まあ、上記でも述べた様に陽菜は自分から誘ってる訳ではないが忍足を含め多数の男子と関係を持っている訳だが……男子テニス部はそれを黙認している。



何故ならその理由と自分達も1回は一緒にそういう事をした覚えがあるから。


樺地と跡部、宍戸と向日はしていないが他の者は陽菜と本人以外知らないがそういう事をした経験がある。



普通にマネ業はするし、陽菜本人から誘ってる訳ではないので誰も咎めはしない。


受け入れる本人も本人なのだが。


「そういえば部屋とかって1人部屋何ですか?マネージャーって」


「アーン?んな訳ねえだろ。マネージャーは5人一緒だ。」



その言葉に残念がる者数名安心する者数名。



「ねえねえ若、これ見てワカメ」


「お前……初対面でワカメとか言うなよ」



「こっちは……おでんの煮卵!」


聞けよ



日吉に話はするがそれについて会話する気はないらしく選手の特徴だけを器用に挙げていく陽菜に日吉は変なこと言うなよ、と冷や汗をかいた。

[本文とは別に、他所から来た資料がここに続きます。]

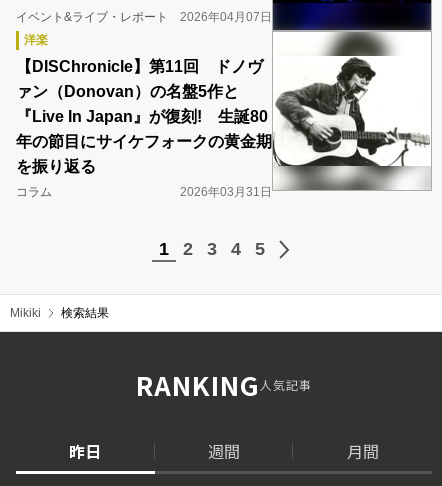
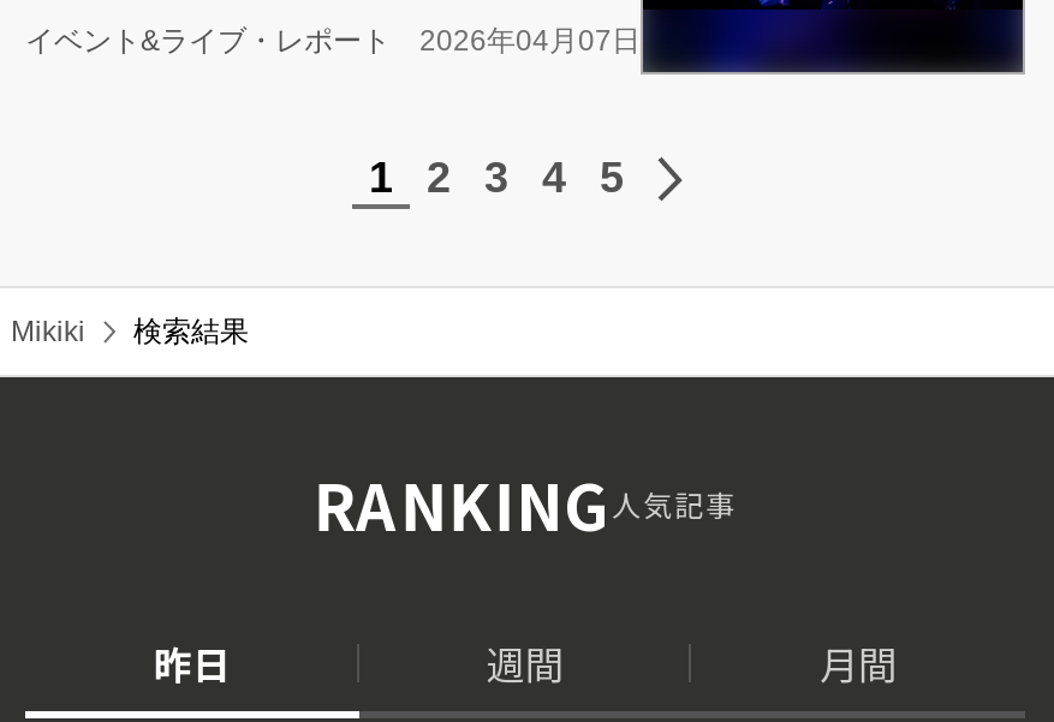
[16,31,431,206] [image] | 洋楽 | 【DISChronicle】第11回 ドノヴ | ァン（Donovan）の名盤5作と | 『Live In Japan』が復刻! 生誕80 | 年の節目にサイケフォークの黄金期 | を振り返る | コラム | 2026年03月31日 -> none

初対面で日吉に人付き合い苦手なせいかキノコと真正面向かって言われた事はないが何回かキノコと言い間違えをしていた様なので切原赤也をワカメ等と口走らなければ良いが……
と日吉はやはり心配していた。



今は氷帝テニス部と仲は良いがこうなる前まで朏陽菜と言う女子は誰が見ても最低だと罵られるような悪女だったのだから。